A Candle That Comes With a Manual

Using a candle should be as easy as placing it on a non-flammable surface or candle holder, lighting it, and enjoying its flame’s warm glow. Well, maybe not: it must be much more complicated, or there would not be a need to place such an extensive warning label on a candle. (Right?)

CandleWarningLabel

You won’t be able to read this label by candlelight

Besides giving the welcome hint that the “packaging” needs to be removed before use, the label states in tiny letters that the user should “Never leave burning candles unattended. Please observe the instruction symbols!”

CandleWarningLabelRemove

Have a look at these “instruction symbols,” which are placed right above the warning message. They are even more difficult to make out than the warning’s text.

CandleWarningLabelCloseup

The designer must have invested quite some thought into the symbols’ design, because it is, in fact, possible to interpret the meaning of most of them fairly easily. If, that is, your eyesight is good enough to properly see the symbols. Which begs the question: what is the point of this warning label, then?

Detailed warnings versus common sense

If there is a requirement to include the warnings — e.g., for legal regulations applicable in a geographical region where this specific type of candle is being sold –, then the text as well as the symbols should be much bigger to ensure that even users who lack 20/20 vision can easily see them and also reliably understand their meanings and intentions.

CandleWarningLabelSymbols

If, however, there is no such requirement, the label should not be there at all — except, maybe, to identify the candle’s maker and model. Pointing out all the possible hazards associated with burning a candle, however, only makes that activity seem more dangerous and more mysteriously obscure than it is.

The real issue is that excessive warning labels like this one condition people to rely on explicit instructions instead of trusting their own common sense.

Update 2011-02-09: My good friend FJ told me that he had seen similar warning labels on French and English candles. Consequently, he also assumes that some kind of formal regulation must be behind the symbols.

Apply warning labels to your candles — It’s the Law!

And he’s correct: the symbols found on the candle are based on the DIN EN 15494:2008 industry standard, which has been developed by the European Committee for Standardization and, therefore, has legal force in the entire European Union.

In the introduction to the standard, which can be viewed in German on this Chinese website, it says1:

> The risk of a fire caused by a candle due to inappropriate use can be reduced to a minimum through suitable warning notices. These warning notices should be easy-to-understand and language-independent.

At a minimum, each candle must carry a mandatory set of four warning notices:

  • “never leave a candle burning unattended”
  • “keep the burning candle out of the reach of children or pets”
  • “keep burning candles at least X cm apart”
  • “do not place the burning candle on top of or near flammable items”

The standard defines another eleven notices, e.g., to instruct the user to shorten the candle’s wick to a certain maximum length before lighting it. The candle manufacturers can freely decide whether they will include any of these on their product’s warning labels.

The warning notices can be applied as symbols or as text and …

> … have to be applied to the packaging or the product itself in a visible and easy-to-read manner. If applying the safety notices to the packaging or the product itself is not feasible for practical reasons, user information must be on hand at the point of sale.

Using the candle shown in the photos above, the symbols surely are visible, but — as I had mentioned before — their print size is so small that I doubt that users with average vision will be able to easily make them out, and the same applies to the text.
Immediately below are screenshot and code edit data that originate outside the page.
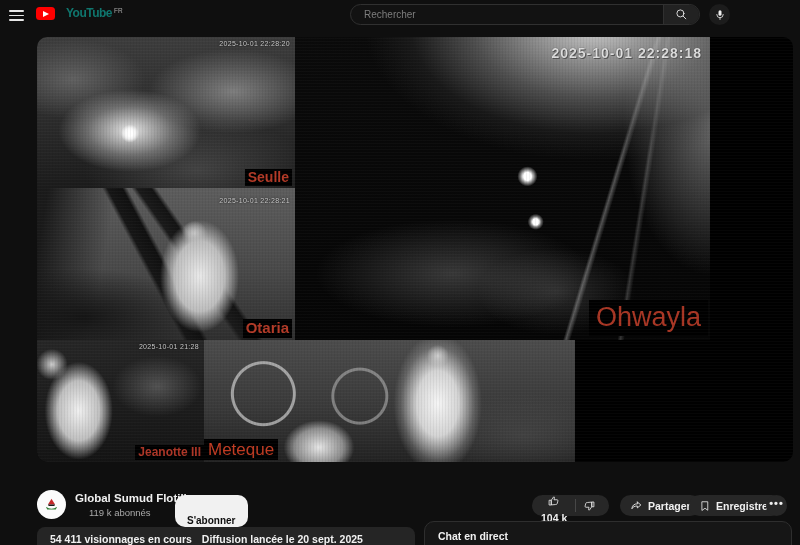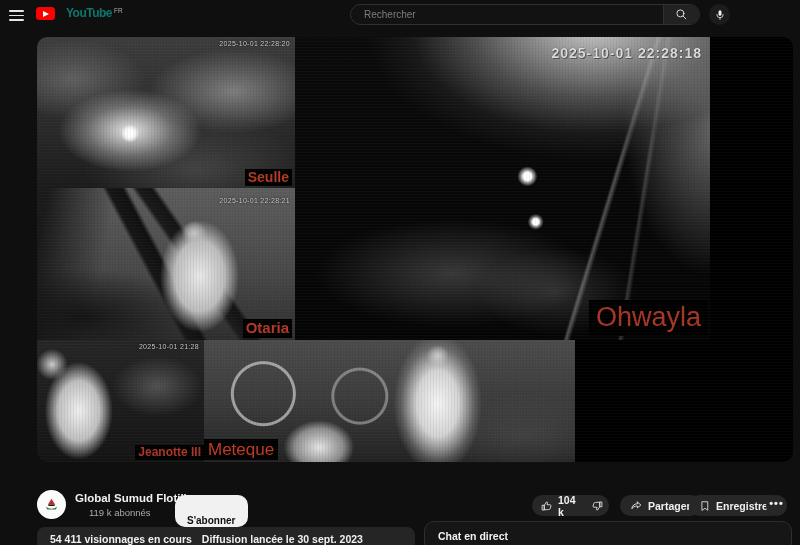--- a/index.html
+++ b/index.html
@@ -91,21 +91,21 @@
   
   .title { position:absolute; left:37px; top:466px; width:700px; font-size:14px; font-weight:bold; color:#f1f1f1; }
   .avatar { position:absolute; left:37px; top:490px; width:29px; height:29px; border-radius:50%; background:#fbfbfb; display:flex; align-items:center; justify-content:center; cursor:pointer; overflow:hidden; }
   .ch-name { position:absolute; left:75px; top:492px; font-size:11.5px; font-weight:bold; color:#f1f1f1; cursor:pointer; }
   .ch-subs { position:absolute; left:89px; top:507px; font-size:9.5px; color:#aaaaaa; }
   .subscribe-btn { position:absolute; left:175px; top:495px; height:20px; padding:16px 12px; background:#f1f1f1; color:#0f0f0f; border:none; border-radius:10px; font-size:10px; font-weight:bold; line-height:20px; cursor:pointer; font-family:"Liberation Sans",sans-serif; }
 
   .pill { position:absolute; top:495px; height:21px; background:#272727; border-radius:11px; display:flex; align-items:center; color:#f1f1f1; font-size:10.5px; font-weight:bold; cursor:pointer; }
   .pill svg { flex:none; }
   .like-pill { left:532px; width:77px; }
-  .like-seg { display:flex; align-items:center; padding:0 8px 0 9px; gap:5px; height:100%; }
+  .like-seg { display:flex; align-items:center; padding:0 8px 0 9px; gap:5px; height:100%;flex-direction:column; }
   .pill-divider { width:1px; height:13px; background:#474747; }
   .dislike-seg { display:flex; align-items:center; padding:0 9px 0 7px; height:100%; }
   .share-pill { left:620px; padding:0 10px; gap:5px; }
   .save-pill { left:689px; padding:0 10px; gap:5px; }
   .more-btn { position:absolute; left:766px; top:495px; width:21px; height:21px; border-radius:50%; background:#272727; color:#f1f1f1; display:flex; align-items:center; justify-content:center; font-size:11px; font-weight:bold; letter-spacing:1px; cursor:pointer; line-height:0; padding-bottom:5px; }
 
   
   .desc-box { position:absolute; left:37px; top:527px; width:378px; height:40px; background:#252525; border-radius:8px; padding:6px 13px; cursor:pointer; }
   .desc-line { font-size:10.5px; font-weight:bold; color:#f1f1f1; display:flex; gap:10px; white-space:nowrap;text-align:center; }
   .chat-panel { position:absolute; left:424px; top:521px; width:368px; height:40px; background:#161616; border:1px solid #2e2e2e; border-radius:10px; }
@@ -215,21 +215,21 @@
       <path d="M6.5 3.5 h11 v17 l-5.5-4 -5.5 4 z"></path>
     </svg>
     <span>Enregistrer</span>
   </div>
 
   <div class="more-btn">•••</div>
 
   <div class="desc-box">
     <div class="desc-line">
       <span>54 411 visionnages en cours</span>
-      <span>Diffusion lancée le 30 sept. 2023</span>
+      <span>Diffusion lancée le 20 sept. 2025</span>
     </div>
   </div>
 
   <div class="chat-panel">
     <div class="chat-header">Chat en direct</div>
   </div>
 
 </div>
 
 </body></html>

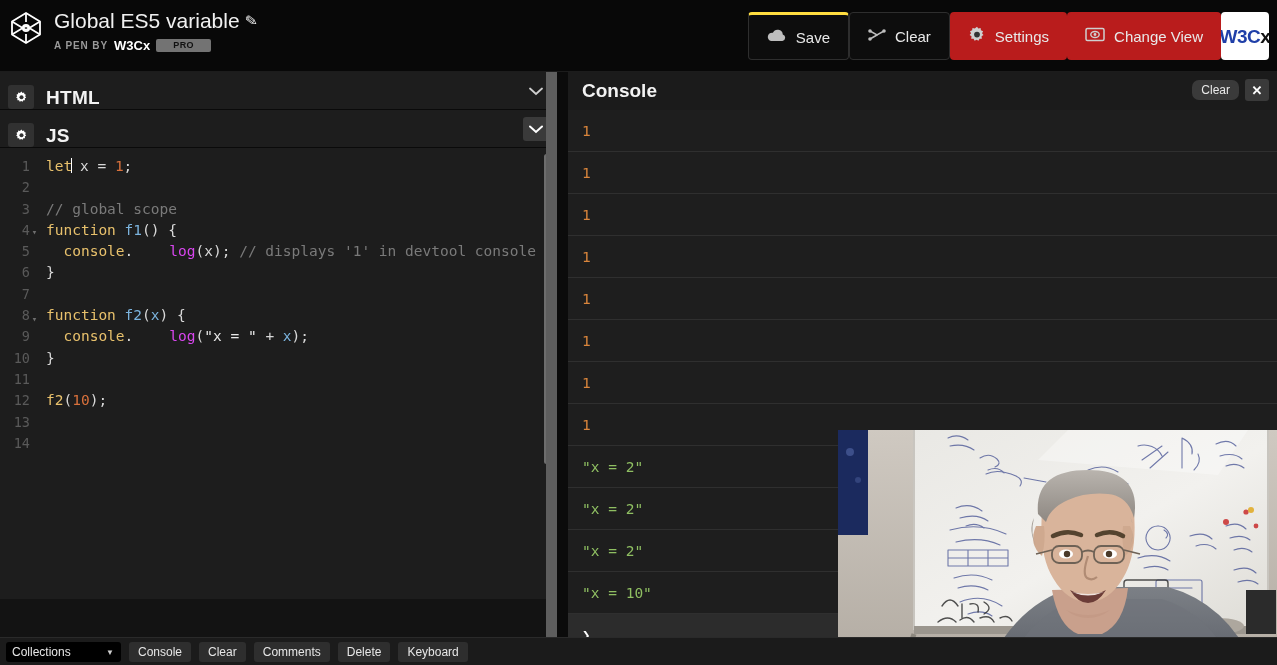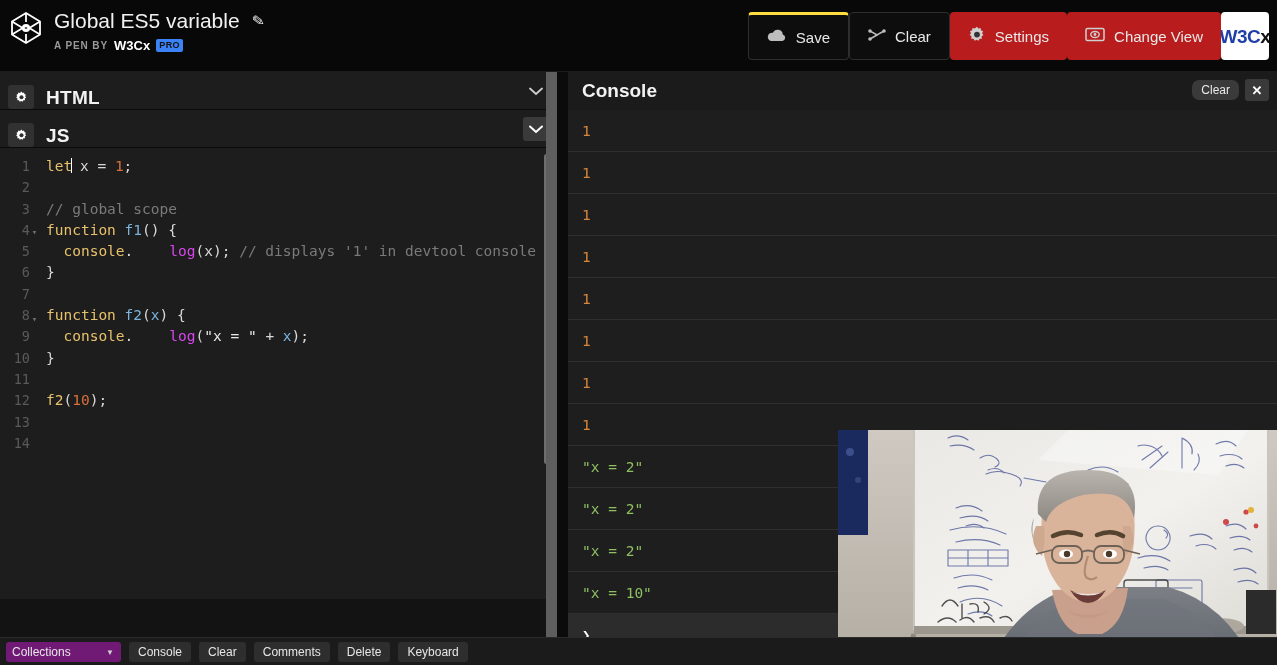--- a/index.html
+++ b/index.html
@@ -15,31 +15,31 @@
   #header {
     position: absolute; left: 0; top: 0; width: 1277px; height: 72px;
     background: #080808;
     border-bottom: 1px solid #1c1c1c;
   }
   #brand { position: absolute; left: 8px; top: 8px; display: flex; align-items: flex-start; }
   #logo-hex { width: 36px; height: 36px; margin-top: 2px; }
   #title-wrap { margin-left: 10px; }
   #pen-title {
     color: #f0f0f0; font-size: 21px; font-weight: 400; line-height: 26px;
-    display: flex; align-items: flex-start; gap: 12px; white-space: nowrap;
+    display: flex; align-items: flex-start; gap: 5px; white-space: nowrap;
   }
   #pen-title .pencil { font-size: 15px; color: #e4e4e4; transform: rotate(-8deg); }
   #byline {
     margin-top: 4px; display: flex; align-items: center; gap: 6px;
     font-size: 10px; letter-spacing: .09em; color: #9a9a9a; font-weight: 700;
   }
   #byline .author { color: #fff; font-size: 13px; letter-spacing: 0; font-weight: 700; }
   #pro-badge {
-    background: #3b82f6; color: #111; font-size: 9px; font-weight: 700;
-    padding: 1px 3px 2px; border-radius: 2px; letter-spacing: .05em;
+    background: #737373; color: #111; font-size: 9px; font-weight: 700;
+    padding: 1px 17px 2px; border-radius: 2px; letter-spacing: .05em;
   }
 
   #header-actions {
     position: absolute; right: 8px; top: 12px;
     display: flex; align-items: stretch; height: 48px;
   }
   .hbtn {
     display: flex; align-items: center; justify-content: center; gap: 9px;
     padding: 0 18px; height: 48px; border-radius: 4px;
     color: #e8e8e8; font-size: 15px; font-weight: 400; white-space: nowrap;
@@ -172,21 +172,21 @@
   }
   #webcam svg { display: block; }
 
   
   #bottom-bar {
     position: absolute; left: 0; bottom: 0; width: 1277px; height: 28px;
     background: #1b1b1b; display: flex; align-items: center; gap: 8px;
     padding-left: 6px; border-top: 1px solid #2a2a2a;
   }
   #collections-select {
-    position: relative; width: 115px; height: 20px; background: #701a75;
+    position: relative; width: 115px; height: 20px; background: #000000;
     border-radius: 3px; display: flex; align-items: center;
     padding: 0 6px; color: #e6e6e6; font-size: 12px; cursor: pointer;
   }
   #collections-select .cap { font-size: 8px; position: absolute; right: 7px; top: 6px; color: #cfcfcf; }
   .bbtn {
     height: 20px; background: #2e2e2e; border-radius: 3px;
     display: flex; align-items: center; padding: 0 9px;
     color: #e6e6e6; font-size: 12px; cursor: pointer; white-space: nowrap;
   }
 </style>

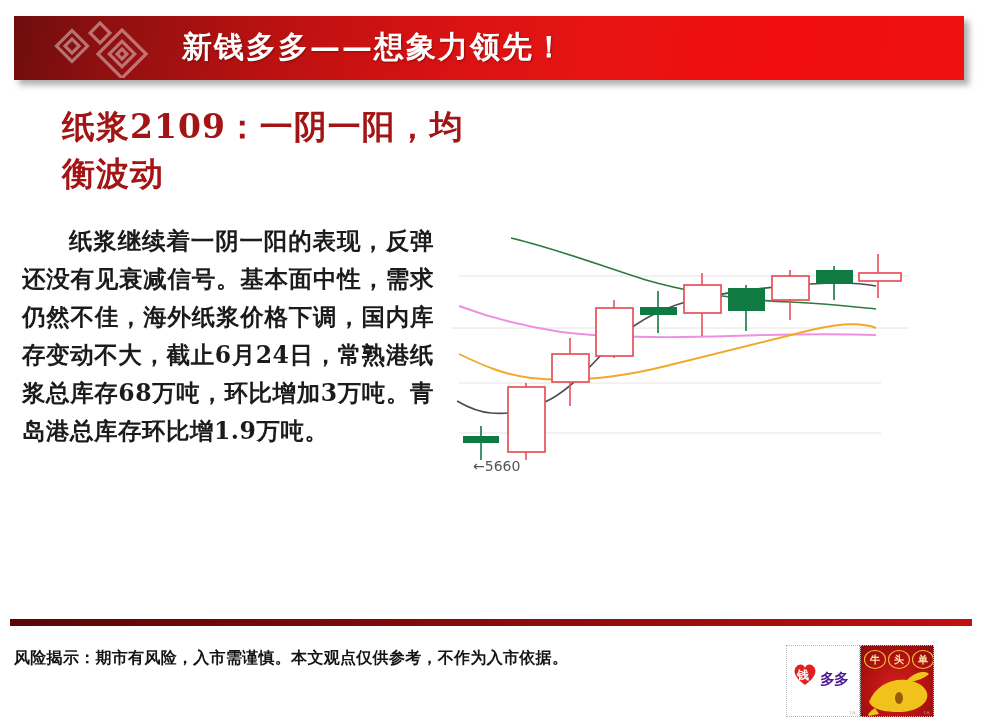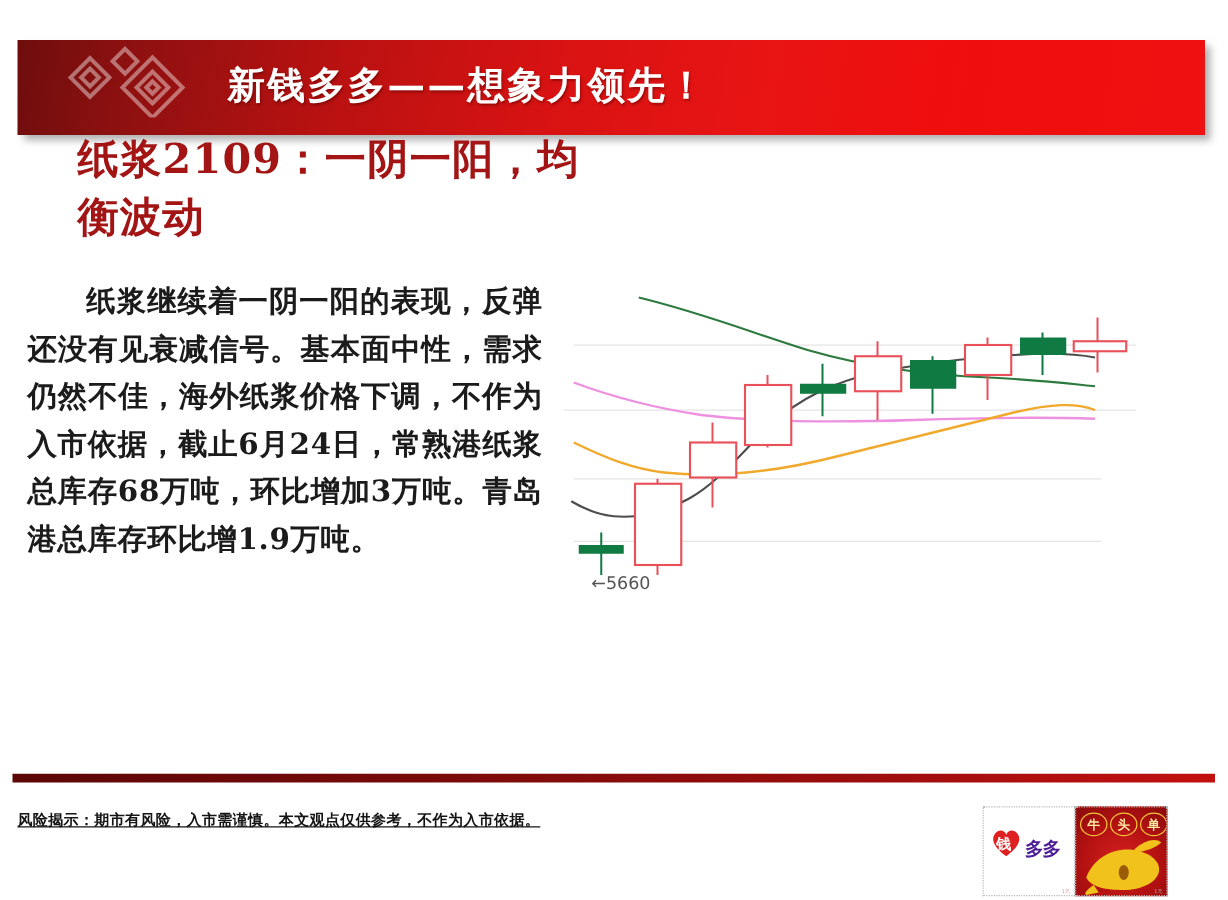--- a/index.html
+++ b/index.html
@@ -12,23 +12,23 @@
     background: #ffffff;
     font-family: "DejaVu Sans", "Liberation Sans", sans-serif;
     overflow: hidden;
     position: relative;
   }
 
   
   #header-banner {
     position: absolute;
     left: 14px;
-    top: 32px;
+    top: 16px;
     width: 950px;
-    height: 76px;
+    height: 64px;
     background: linear-gradient(100deg, #6e0d0d 0%, #8c1010 9%, #b81111 26%, #d81212 45%, #e81414 62%, #f00d0d 80%, #ee1111 100%);
     box-shadow: 5px 5px 6px rgba(110,110,110,0.55);
   }
   #header-logo {
     position: absolute;
     left: 28px;
     top: 4px;
     width: 130px;
     height: 58px;
     opacity: 0.55;
@@ -95,26 +95,25 @@
     top: 619px;
     width: 962px;
     height: 7px;
     background: linear-gradient(90deg, #5c0606 0%, #7a0a0a 35%, #9c0d0d 70%, #c21010 100%);
   }
   #footer-disclaimer {
     position: absolute;
     left: 14px;
     top: 648px;
     color: #141414;
-    font-size: 12px;
+    font-size: 16px;
     font-weight: bold;
     letter-spacing: 0.3px;
     font-family: "DejaVu Serif", "Liberation Serif", serif;
     white-space: nowrap;
-    text-decoration: underline;
   }
   #footer-stamps {
     position: absolute;
     left: 786px;
     top: 645px;
     width: 148px;
     height: 72px;
     display: flex;
   }
   .stamp {
@@ -199,21 +198,21 @@
         <rect x="-9" y="-9" width="18" height="18"></rect>
         <rect x="-3.5" y="-3.5" width="7" height="7"></rect>
       </g>
     </g>
   </svg>
   <div id="header-title">新钱多多——想象力领先！</div>
 </div>
 
 <div id="slide-title">纸浆2109：一阴一阳，均衡波动</div>
 
-<div id="body-paragraph">纸浆继续着一阴一阳的表现，反弹还没有见衰减信号。基本面中性，需求仍然不佳，海外纸浆价格下调，不作为入市依据，截止6月24日，常熟港纸浆总库存68万吨，环比增加3万吨。青岛港总库存环比增1.9万吨。</div>
+<div id="body-paragraph">纸浆继续着一阴一阳的表现，反弹还没有见衰减信号。基本面中性，需求仍然不佳，海外纸浆价格下调，国内库存变动不大，截止6月24日，常熟港纸浆总库存68万吨，环比增加3万吨。青岛港总库存环比增1.9万吨。</div>
 
 <div id="chart-area">
   <svg id="chart-svg" width="460" height="262" viewBox="0 0 460 262">
 
     <g stroke="#e4e4e4" stroke-width="1">
       <line x1="8" y1="48" x2="458" y2="48"></line>
       <line x1="0" y1="100" x2="458" y2="100"></line>
       <line x1="8" y1="155" x2="430" y2="155"></line>
       <line x1="8" y1="205" x2="430" y2="205"></line>
     </g>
What’s more, I wonder if the committee members who authored the industry standard have, in fact, carried out user testing to verify that the symbol’s meaning is easily understood and non-ambiguous.

A detour to TV medicine warnings

Until a few years ago, ads for medicine shown on German TV had to include product-related warnings, which were usually displayed at the bottom of the screen. Due to the sheer volume of information that needed to be displayed in a few seconds’ worth of ad time, however, the text’s font size sometimes was too small to be rendered properly given the TV screen’s native resolution, let alone make them readable from normal TV viewing distances.

Nowadays, instead of including the information itself, each medicine ad is followed by the line:

> “To learn about [this product’s] risks and side effects, please consult your physician or pharmacist.”

This message is displayed as reasonably large text on screen and is also read out loud, thus also making it more accessible for vision-impaired people, as well.

When you cannot include usable information, refer the user to another source

This approach of referring customers to an expert instead of including important information in a form that makes it borderline incomprehensible, inaccessible, or incomplete, may also work for candles.

As quoted earlier, the warnings defined by the industry standard can also be made available at the point of sale. Instead of featuring the minute symbols and text on the candle’s label, why not include this text on the label…

> “Never leave burning candles unattended. To learn more about proper handling of candles, ask for the leaflet ‘Burn candles safely!’ at the store where you bought this product.”

… and provide a well-written, easy-to-understand, and easy-to-read flyer about how to safely handle candles at each point of sale?


  1. I translated the quotes from German to English myself, so they will probably differ from the official English version of the DIN EN 15949:2008.